Le Collectif Familles 94 est une association créée en août 2013 dans le sillon de La Manif Pour Tous, mouvement de protestation contre la légalisation du mariage entre personnes de même sexe, mais en toute indépendance ce dernier. Il se mobilise aujourd’hui contre la mise en œuvre de l’ABCD de l’égalité qu’il considère comme une remise en question de la différenciation entre les hommes et les femmes.

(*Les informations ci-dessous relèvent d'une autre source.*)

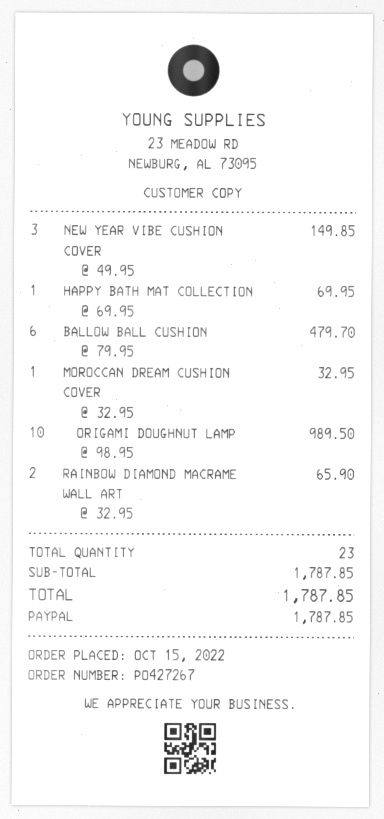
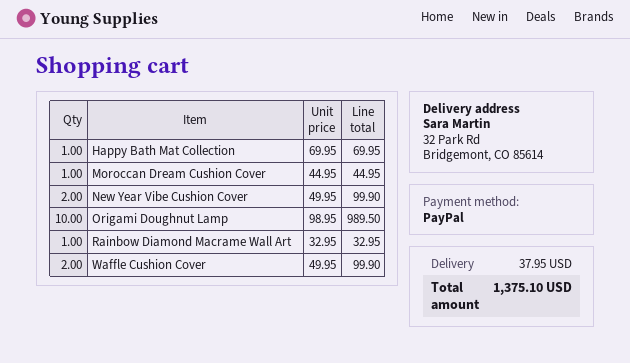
NEW YEAR VIBE CUSHION COVER: 3 x 49.95 = 149.85 -> 2 x 49.95 = 99.90
BALLOW BALL CUSHION: 6 x 79.95 = 479.70 -> none
MOROCCAN DREAM CUSHION COVER: 1 x 32.95 = 32.95 -> 1 x 44.95 = 44.95
RAINBOW DIAMOND MACRAME WALL ART: 2 x 32.95 = 65.90 -> 1 x 32.95 = 32.95
Waffle Cushion Cover: none -> 2 x 49.95 = 99.90
shipping: none -> 37.95
total: 1787.85 -> 1375.10

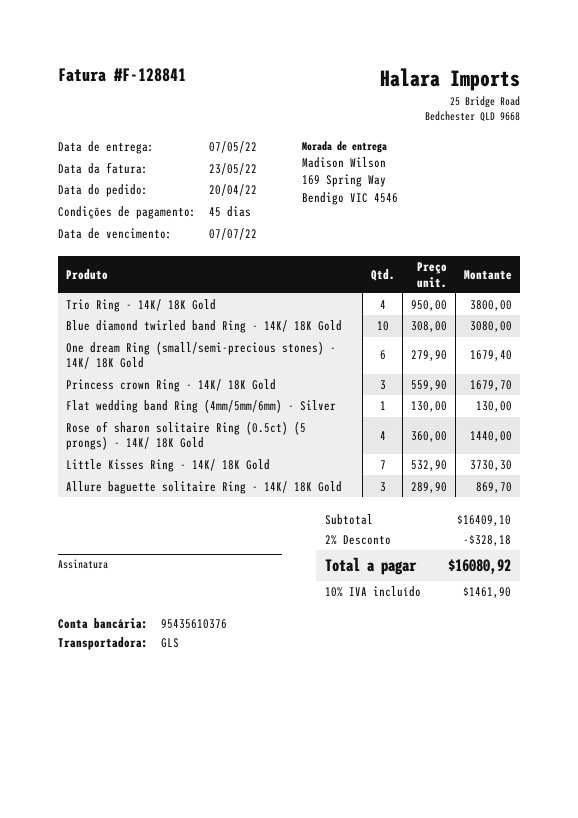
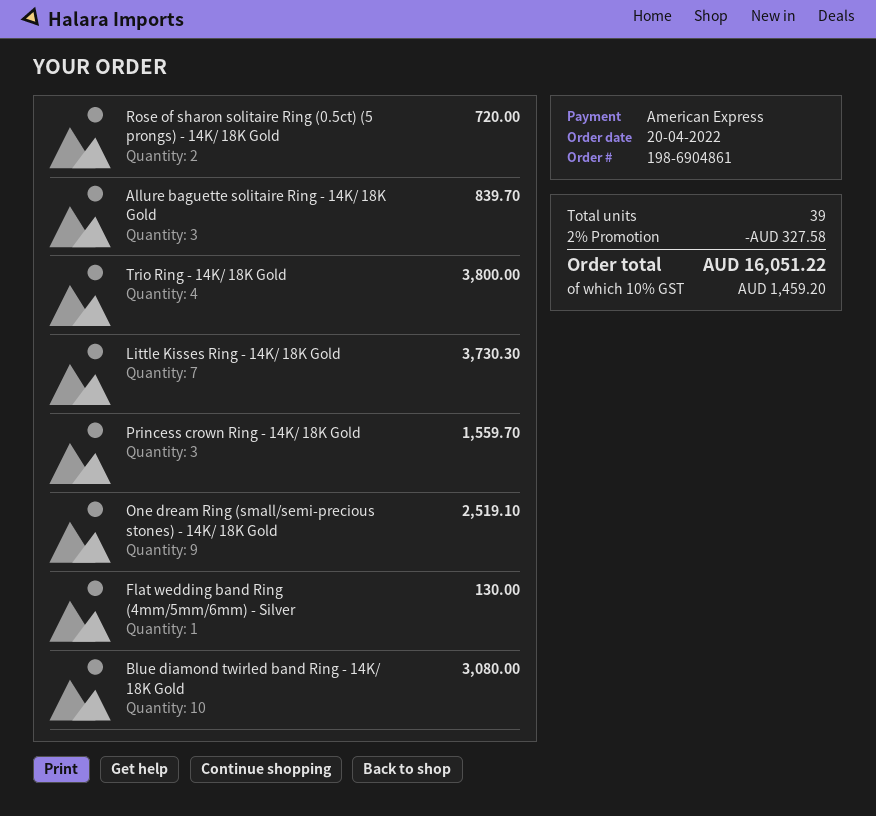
One dream Ring (small/semi-precious stones) - 14K/ 18K Gold: 6 for 1679.40 -> 9 for 2519.10
Princess crown Ring - 14K/ 18K Gold: 3 for 1679.70 -> 3 for 1559.70
Rose of sharon solitaire Ring (0.5ct) (5 prongs) - 14K/ 18K Gold: 4 for 1440.00 -> 2 for 720.00
Allure baguette solitaire Ring - 14K/ 18K Gold: 3 for 869.70 -> 3 for 839.70
discount: 2% = 328.18 -> 2% = 327.58
tax: 10% = 1461.90 -> 10% = 1459.20
total: 16080.92 -> 16051.22

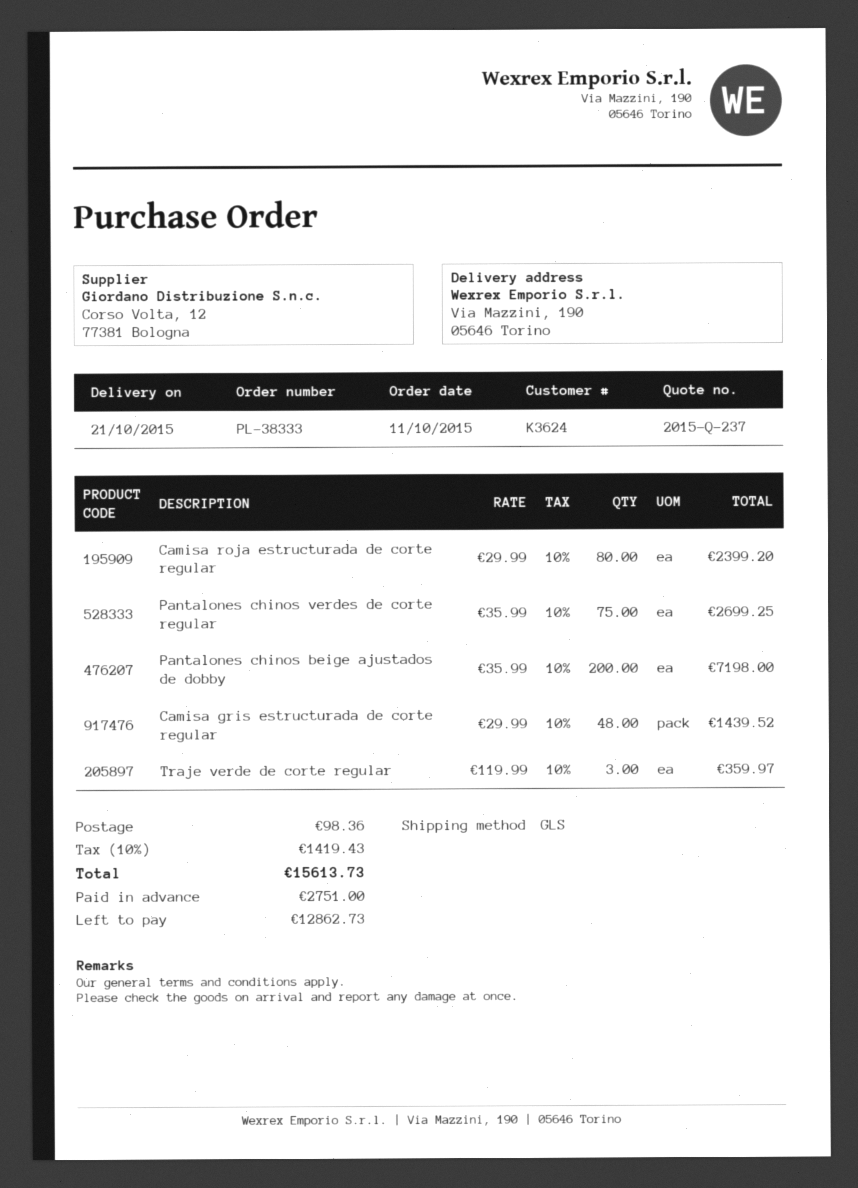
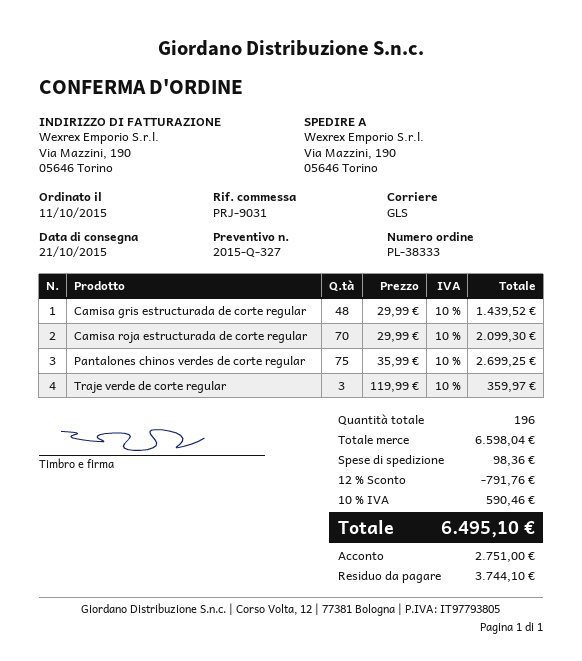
quote number: 2015-Q-237 -> 2015-Q-327
Camisa roja estructurada de corte regular: 80 x 29.99 = 2399.20 -> 70 x 29.99 = 2099.30
Pantalones chinos beige ajustados de dobby: 200 x 35.99 = 7198.00 -> none
discount: none -> 12% = 791.76
tax: 10% = 1419.43 -> 10% = 590.46
total: 15613.73 -> 6495.10
balance: 12862.73 -> 3744.10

C’est sous une pluie lancinante que se sont affrontés verbalement militants de la Ligue des droits de l’homme, du Front de Gauche, EELV et autres formations politiques ou syndicales, et les organisateurs de la conférence. Le ton monte vite tant l’engagement est viscéral de part et d’autre. D’un côté, les manifestants défendent l’égalité entre les sexes, s’alarment d’une remise en question de cet acquis fondamental et insistent sur la nécessité de lutter contre les préjugés persistants et parfois inconscients dès l’école pour défendre et faire progresser cette égalité, tout en reconnaissant les différences physiologiques entre les hommes et les femmes. De l’autre, on craint que la déconstruction des stéréotypes n’entraîne un effacement de l’identité sexuelle et une perte de repères. «Lorsqu’il n’y aura plus aucun repère, tout semblera permis, y compris des actes pédophiles», pointe Estelle Debaecker, ancienne édile (1995-2001) de Nogent-sur-Marne.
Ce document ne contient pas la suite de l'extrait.